> Data extracts:
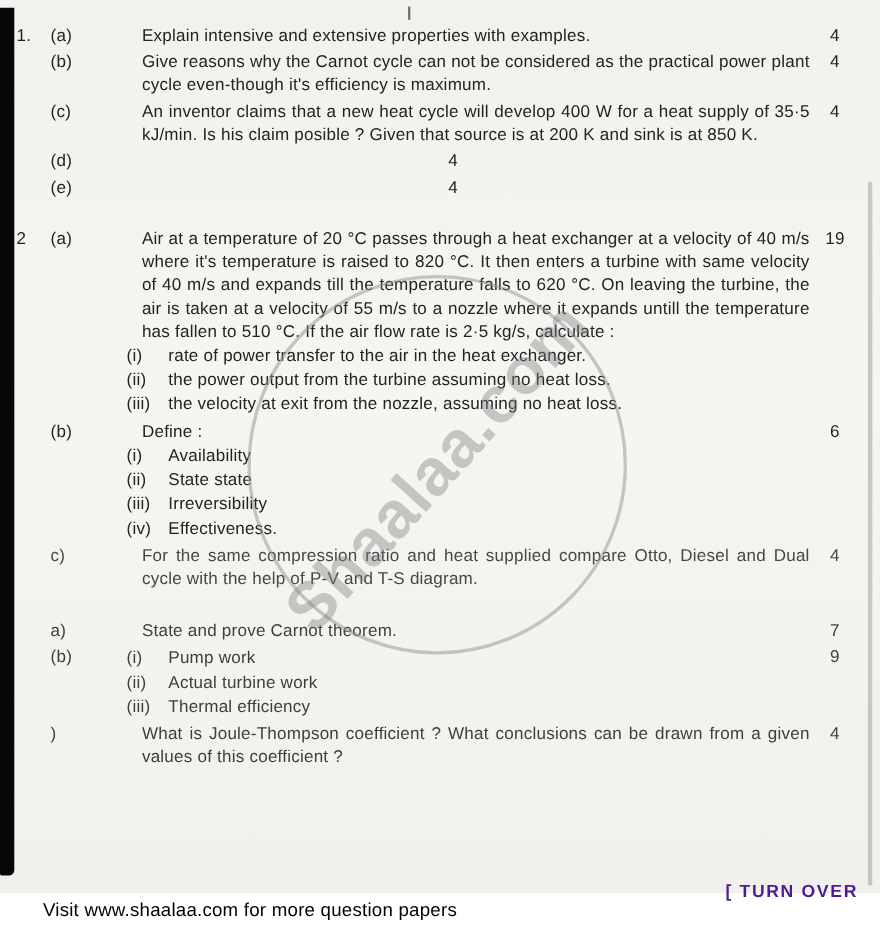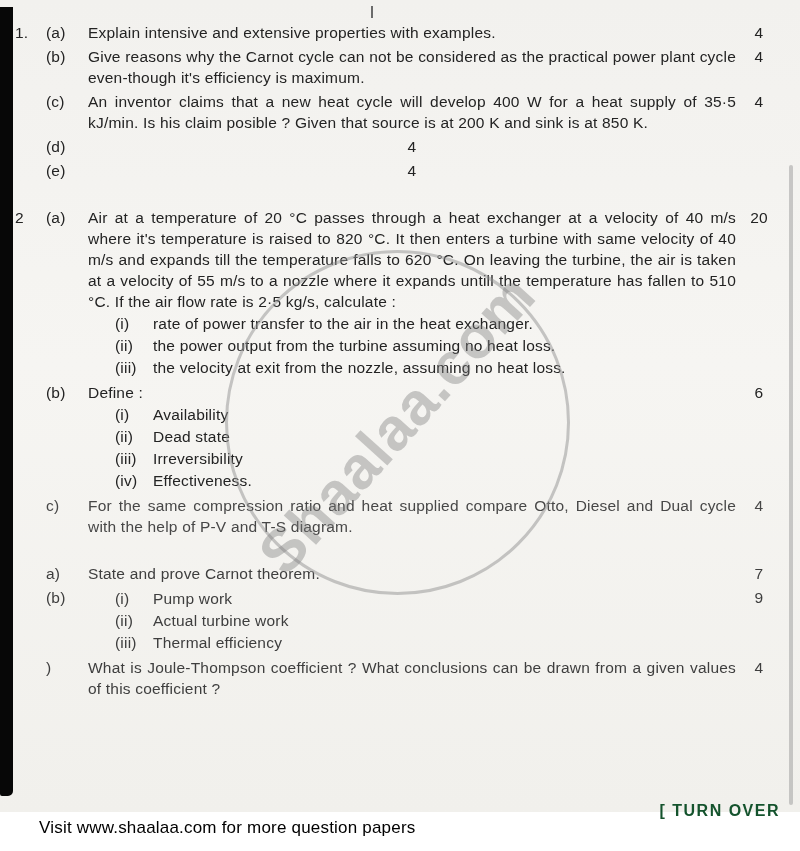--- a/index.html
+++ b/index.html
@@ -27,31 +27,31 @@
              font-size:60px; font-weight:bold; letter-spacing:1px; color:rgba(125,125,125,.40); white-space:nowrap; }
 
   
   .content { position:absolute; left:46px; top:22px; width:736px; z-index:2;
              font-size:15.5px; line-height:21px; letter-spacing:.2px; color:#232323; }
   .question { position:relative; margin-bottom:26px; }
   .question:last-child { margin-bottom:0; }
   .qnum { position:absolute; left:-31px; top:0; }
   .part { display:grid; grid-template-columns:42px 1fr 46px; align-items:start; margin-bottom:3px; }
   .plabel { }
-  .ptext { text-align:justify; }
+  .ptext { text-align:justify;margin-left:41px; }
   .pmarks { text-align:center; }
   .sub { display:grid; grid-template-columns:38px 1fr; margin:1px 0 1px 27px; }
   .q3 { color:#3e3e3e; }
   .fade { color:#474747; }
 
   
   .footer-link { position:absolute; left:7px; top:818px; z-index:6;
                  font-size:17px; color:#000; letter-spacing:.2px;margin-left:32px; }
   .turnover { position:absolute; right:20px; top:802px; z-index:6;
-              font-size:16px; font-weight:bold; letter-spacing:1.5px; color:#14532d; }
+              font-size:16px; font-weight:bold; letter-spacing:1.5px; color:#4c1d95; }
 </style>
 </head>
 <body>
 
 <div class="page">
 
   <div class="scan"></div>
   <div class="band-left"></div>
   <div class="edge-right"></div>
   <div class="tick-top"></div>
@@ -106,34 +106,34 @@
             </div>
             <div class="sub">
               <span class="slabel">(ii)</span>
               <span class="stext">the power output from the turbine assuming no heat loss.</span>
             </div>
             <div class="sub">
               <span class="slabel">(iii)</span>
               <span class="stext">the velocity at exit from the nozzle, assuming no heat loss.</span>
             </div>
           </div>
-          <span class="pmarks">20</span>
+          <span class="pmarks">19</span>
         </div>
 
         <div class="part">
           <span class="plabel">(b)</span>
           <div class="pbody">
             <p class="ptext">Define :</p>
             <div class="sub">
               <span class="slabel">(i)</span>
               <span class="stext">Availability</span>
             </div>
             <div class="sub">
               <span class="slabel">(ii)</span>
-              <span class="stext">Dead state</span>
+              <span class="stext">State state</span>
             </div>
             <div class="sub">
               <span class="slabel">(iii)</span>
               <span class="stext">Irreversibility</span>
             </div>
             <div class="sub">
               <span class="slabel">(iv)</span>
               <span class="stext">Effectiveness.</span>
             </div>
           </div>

> About this task: Out of the data above, return each line where the word "absolute" can be found.

> Solution to this exercise:
   .content { position:absolute; left:46px; top:22px; width:736px; z-index:2;
   .qnum { position:absolute; left:-31px; top:0; }
   .footer-link { position:absolute; left:7px; top:818px; z-index:6;
   .turnover { position:absolute; right:20px; top:802px; z-index:6;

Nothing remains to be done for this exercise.